Business students improve financial literacy with virtual stock market game

According to Dani Pascarella, the founder and CEO of financial tech company Invibed, America has a major financial literacy problem. Around 44 percent of Americans don’t have enough cash to cover a $400 emergency, 43 percent of student loan borrowers are not making payments, 38 percent of U.S. households have credit card debt, and 33 percent of American adults have $0 saved for retirement.

In an effort to be part of the solution, the Lundy-Fetterman School of Business is offering a unique risk-free academic opportunity for students to enhance their financial literacy in investing. Making thoughtful and informed investment decisions is essential to promote future financial wellbeing. 

Professor Shahriar Mostashari has partnered with Wall Street Survivor, an online stock market simulation game, to help students demystify the art and science of investing and personal finance. Wall Street Survivor has developed several personal finance courses designed to teach the basics of how to build a household budget, as well as how to develop goal setting techniques. With two million monthly page views and more than 180,000 current active investors, the site is helping new investors ensure financial stability.

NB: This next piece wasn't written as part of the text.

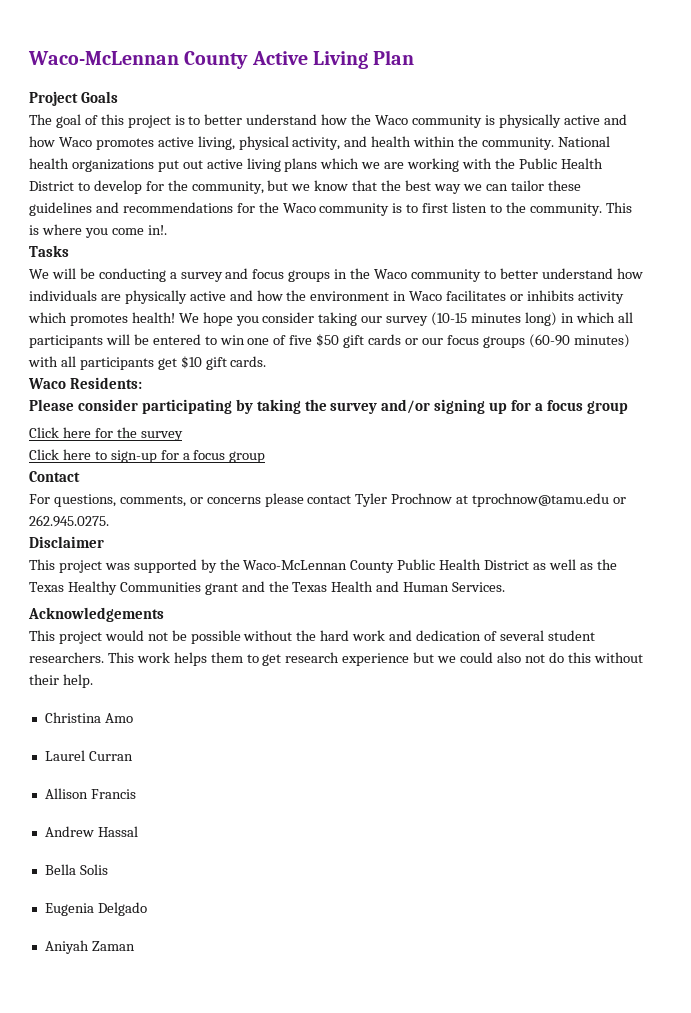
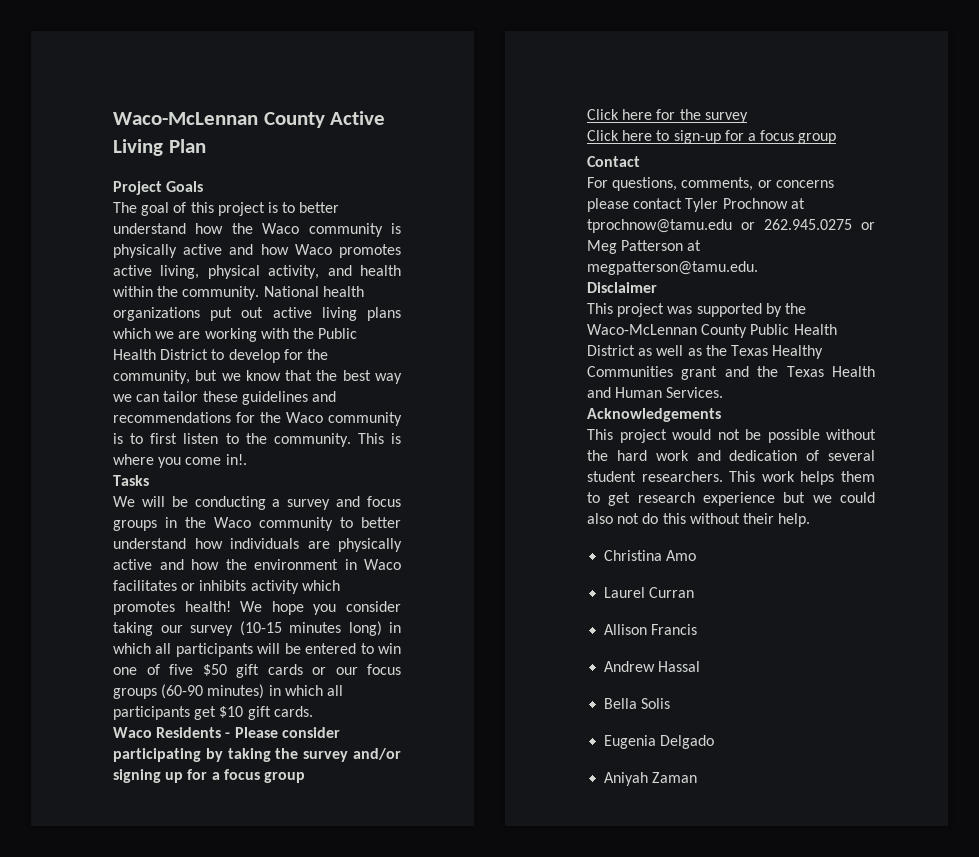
[28,356,58,367] with -> [268,685,323,696] in which
[69,377,142,389] Residents: // -> [156,727,231,738] Residents -
[29,515,109,527] 262.945.0275. -> [764,219,875,230] [587,240,702,254] [587,261,758,275] 262.945.0275 or Meg Patterson at megpatterson@tamu.edu.

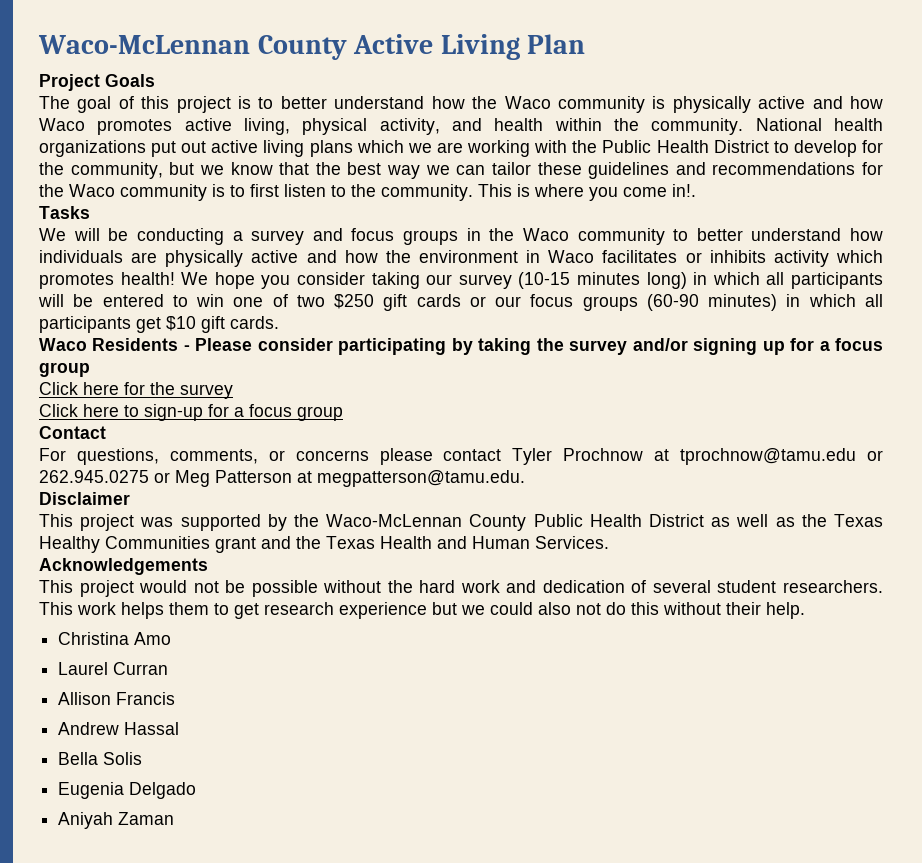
[169,664,227,676] five $50 -> [296,294,375,309] two $250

Mostashari’s semester-long, hands-on experience will teach ECON 420 Money & Banking students and ECON 455 International Finance students to develop a successful investment portfolio. Working in seven teams of three or four students each, students will invest a virtual $100,000 and $200,000 margin in real world stocks, bonds, IPOs and mutual funds traded on NYSE and NASDAQ exchanges.

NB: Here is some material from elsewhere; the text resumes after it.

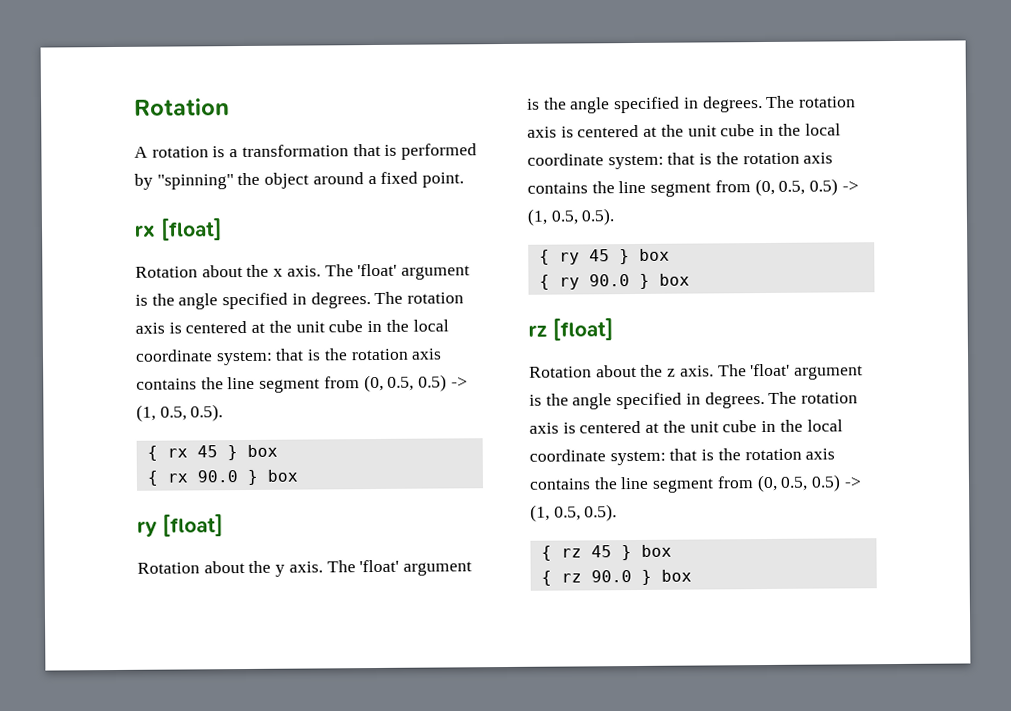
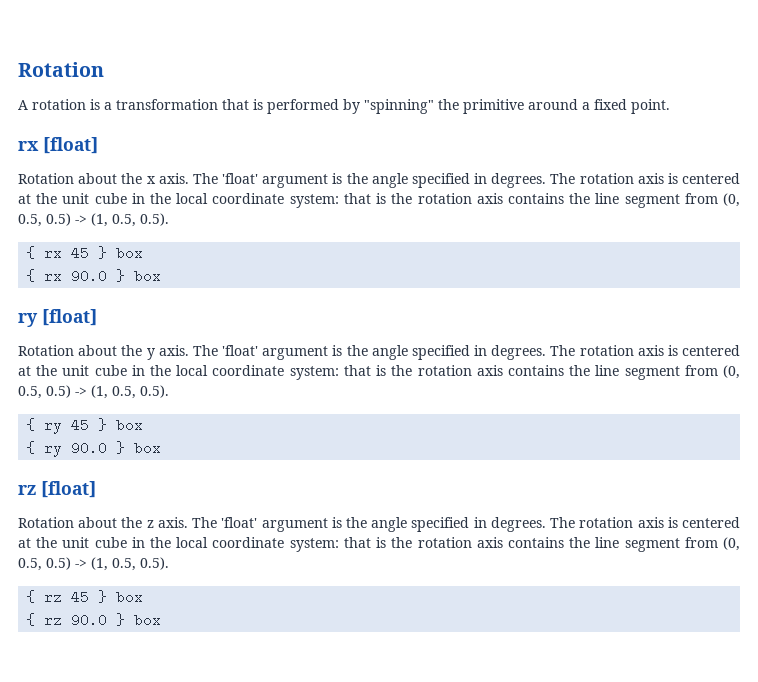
[264,172,310,189] object -> [463,99,524,114] primitive

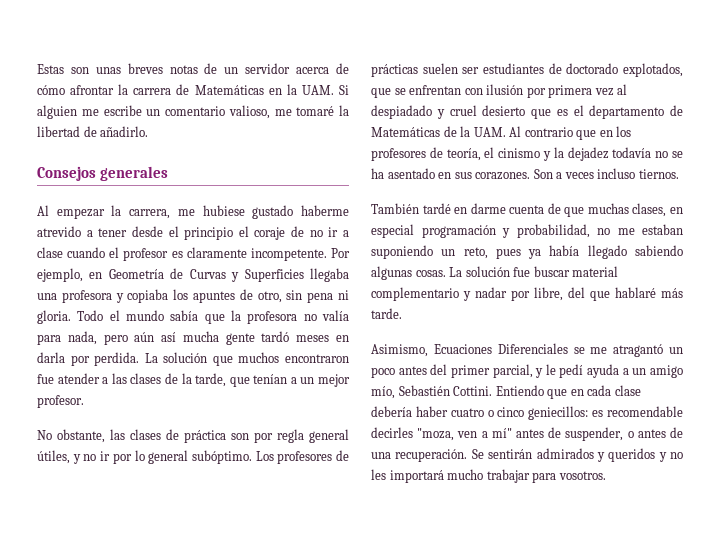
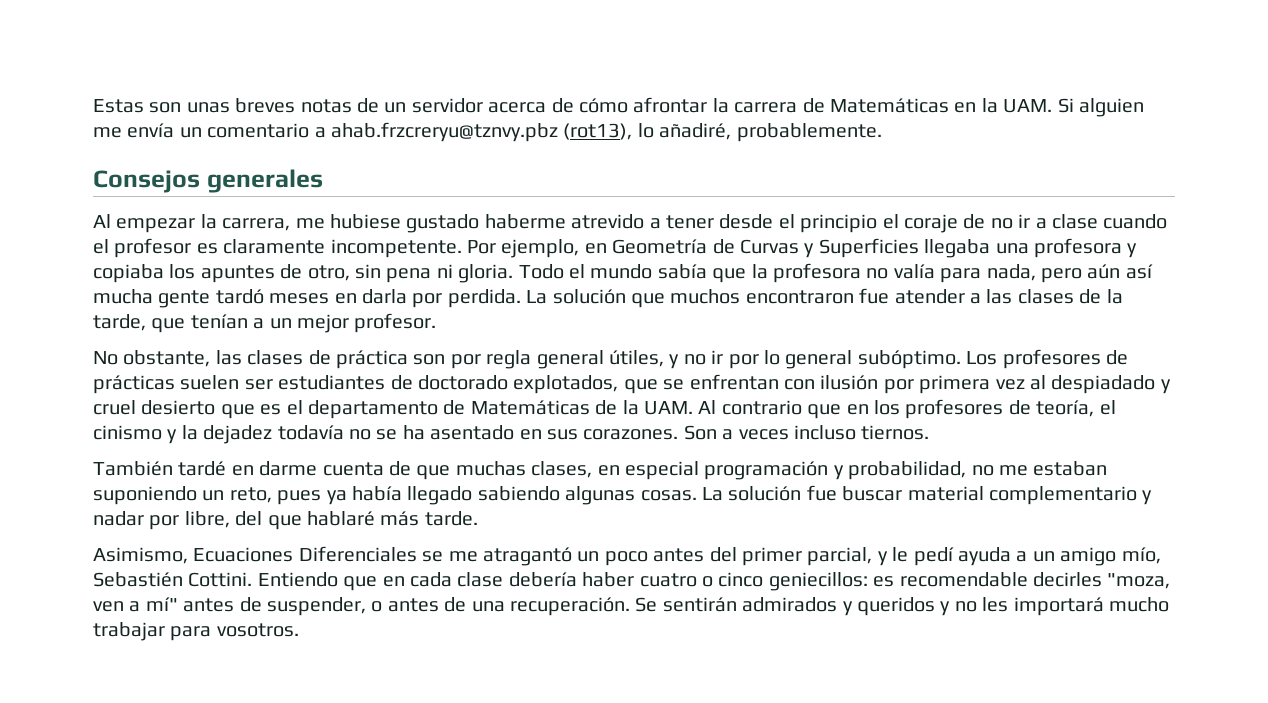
[103,105,142,116] escribe -> [127,123,175,138] envía
[228,105,349,119] [37,126,149,137] valioso, me tomaré la libertad de añadirlo. -> [314,122,882,142] a ahab.frzcreryu@tznvy.pbz (rot13), lo añadiré, probablemente.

Each team is required to trade on at least four different trading dates and complete at least one short-sell and short-cover transaction during fall 2020 semester. They will use class lectures, textbook materials and online resources provided by Wall Street Survivor to prepare their investment portfolio reports. 

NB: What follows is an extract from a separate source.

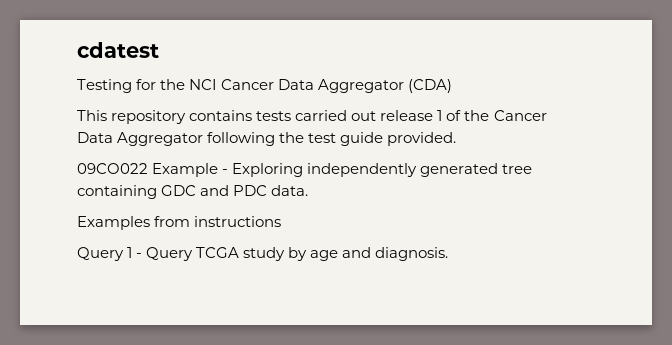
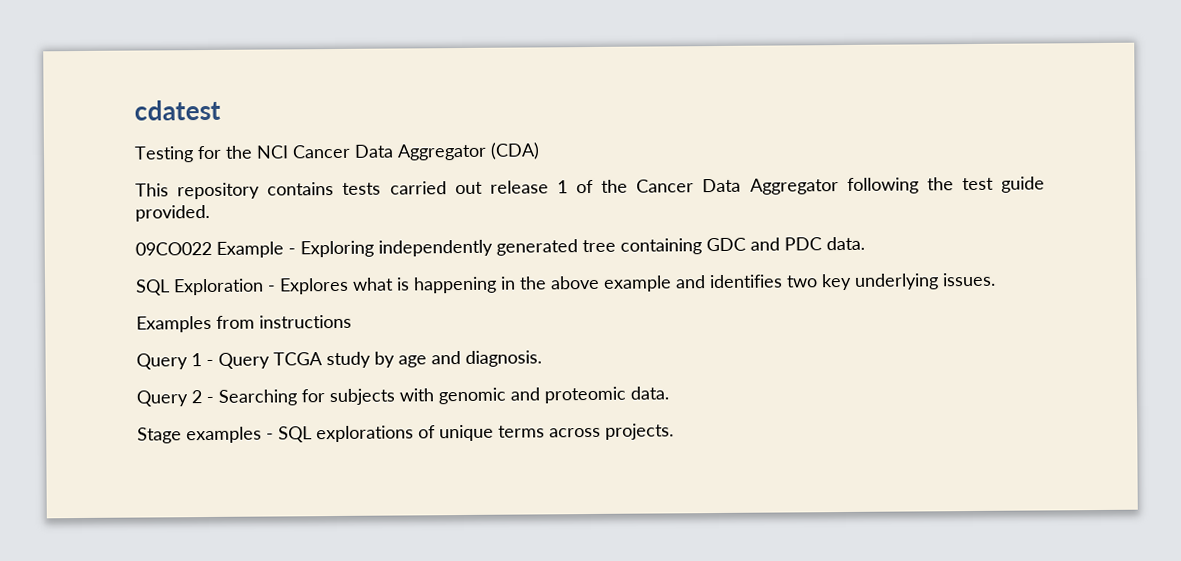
(309, 190) none -> [135,272,996,296] // SQL Exploration - Explores what is happening in the above example and identifies two key underlying issues.
(449, 254) none -> [136,386,669,407] [137,423,674,444] // Query 2 - Searching for subjects with genomic and proteomic data. // Stage examples - SQL explorations of unique terms across projects.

If past results are any indication, using Wallstreet Survivor’s StockTrak.com feature to trade will make students stronger candidates in the job market. Of the 60,000 students to trade virtually last year, 89 percent say it increased their chances of employment, 86 percent say it made them feel more confident in their investing abilities, and 95 percent want their professors to continue using StockTrak in class. 

“It will be fun to ride the market’s swings – the ups and downs, booms and busts – with them,” said Mostashari. “This is as real as Stock Market games get. Students will trade in real time. I look forward to sharing their agonies and celebrating their victories — go Camels!”